What follows is a block of records; reproduce all of it verbatim.

▶ _Structured diff data_:
++++++++++++++++++++

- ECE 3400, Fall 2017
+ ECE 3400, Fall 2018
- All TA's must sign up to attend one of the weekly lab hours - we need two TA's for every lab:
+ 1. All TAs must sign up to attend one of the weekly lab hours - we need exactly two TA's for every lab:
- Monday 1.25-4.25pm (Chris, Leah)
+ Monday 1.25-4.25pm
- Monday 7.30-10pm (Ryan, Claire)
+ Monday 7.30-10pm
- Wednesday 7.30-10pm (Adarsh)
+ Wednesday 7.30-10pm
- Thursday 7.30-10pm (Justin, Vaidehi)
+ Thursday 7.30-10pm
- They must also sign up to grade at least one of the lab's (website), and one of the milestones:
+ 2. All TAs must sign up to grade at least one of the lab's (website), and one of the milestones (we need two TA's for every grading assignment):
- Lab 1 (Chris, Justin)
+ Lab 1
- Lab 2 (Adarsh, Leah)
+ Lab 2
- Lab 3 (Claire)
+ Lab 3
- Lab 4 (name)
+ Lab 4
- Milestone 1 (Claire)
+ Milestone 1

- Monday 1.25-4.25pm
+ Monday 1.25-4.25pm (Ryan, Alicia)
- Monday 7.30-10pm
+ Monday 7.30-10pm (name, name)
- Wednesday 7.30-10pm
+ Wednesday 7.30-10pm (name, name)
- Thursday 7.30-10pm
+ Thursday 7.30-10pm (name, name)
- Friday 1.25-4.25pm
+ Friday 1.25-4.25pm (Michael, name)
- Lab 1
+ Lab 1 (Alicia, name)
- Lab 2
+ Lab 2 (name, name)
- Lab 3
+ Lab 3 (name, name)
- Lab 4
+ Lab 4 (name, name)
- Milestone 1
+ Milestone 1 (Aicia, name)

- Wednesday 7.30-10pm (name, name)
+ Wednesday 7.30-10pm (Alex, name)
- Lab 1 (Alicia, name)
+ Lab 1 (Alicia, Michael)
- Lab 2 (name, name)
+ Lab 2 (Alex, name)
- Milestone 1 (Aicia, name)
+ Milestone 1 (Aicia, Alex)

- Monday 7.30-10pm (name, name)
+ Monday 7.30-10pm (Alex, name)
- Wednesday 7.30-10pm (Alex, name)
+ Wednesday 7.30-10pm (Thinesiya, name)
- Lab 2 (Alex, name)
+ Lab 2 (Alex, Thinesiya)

++++++++++++++++++++

▶ _Response area_:
- ECE 3400, Fall 2017
+ ECE 3400, Fall 2018
- All TA's must sign up to attend one of the weekly lab hours - we need two TA's for every lab:
+ 1. All TAs must sign up to attend one of the weekly lab hours - we need exactly two TA's for every lab:
- Monday 1.25-4.25pm (Chris, Leah)
+ Monday 1.25-4.25pm
- Monday 7.30-10pm (Ryan, Claire)
+ Monday 7.30-10pm
- Wednesday 7.30-10pm (Adarsh)
+ Wednesday 7.30-10pm
- Thursday 7.30-10pm (Justin, Vaidehi)
+ Thursday 7.30-10pm
- They must also sign up to grade at least one of the lab's (website), and one of the milestones:
+ 2. All TAs must sign up to grade at least one of the lab's (website), and one of the milestones (we need two TA's for every grading assignment):
- Lab 1 (Chris, Justin)
+ Lab 1
- Lab 2 (Adarsh, Leah)
+ Lab 2
- Lab 3 (Claire)
+ Lab 3
- Lab 4 (name)
+ Lab 4
- Milestone 1 (Claire)
+ Milestone 1

- Monday 1.25-4.25pm
+ Monday 1.25-4.25pm (Ryan, Alicia)
- Monday 7.30-10pm
+ Monday 7.30-10pm (name, name)
- Wednesday 7.30-10pm
+ Wednesday 7.30-10pm (name, name)
- Thursday 7.30-10pm
+ Thursday 7.30-10pm (name, name)
- Friday 1.25-4.25pm
+ Friday 1.25-4.25pm (Michael, name)
- Lab 1
+ Lab 1 (Alicia, name)
- Lab 2
+ Lab 2 (name, name)
- Lab 3
+ Lab 3 (name, name)
- Lab 4
+ Lab 4 (name, name)
- Milestone 1
+ Milestone 1 (Aicia, name)

- Wednesday 7.30-10pm (name, name)
+ Wednesday 7.30-10pm (Alex, name)
- Lab 1 (Alicia, name)
+ Lab 1 (Alicia, Michael)
- Lab 2 (name, name)
+ Lab 2 (Alex, name)
- Milestone 1 (Aicia, name)
+ Milestone 1 (Aicia, Alex)

- Monday 7.30-10pm (name, name)
+ Monday 7.30-10pm (Alex, name)
- Wednesday 7.30-10pm (Alex, name)
+ Wednesday 7.30-10pm (Thinesiya, name)
- Lab 2 (Alex, name)
+ Lab 2 (Alex, Thinesiya)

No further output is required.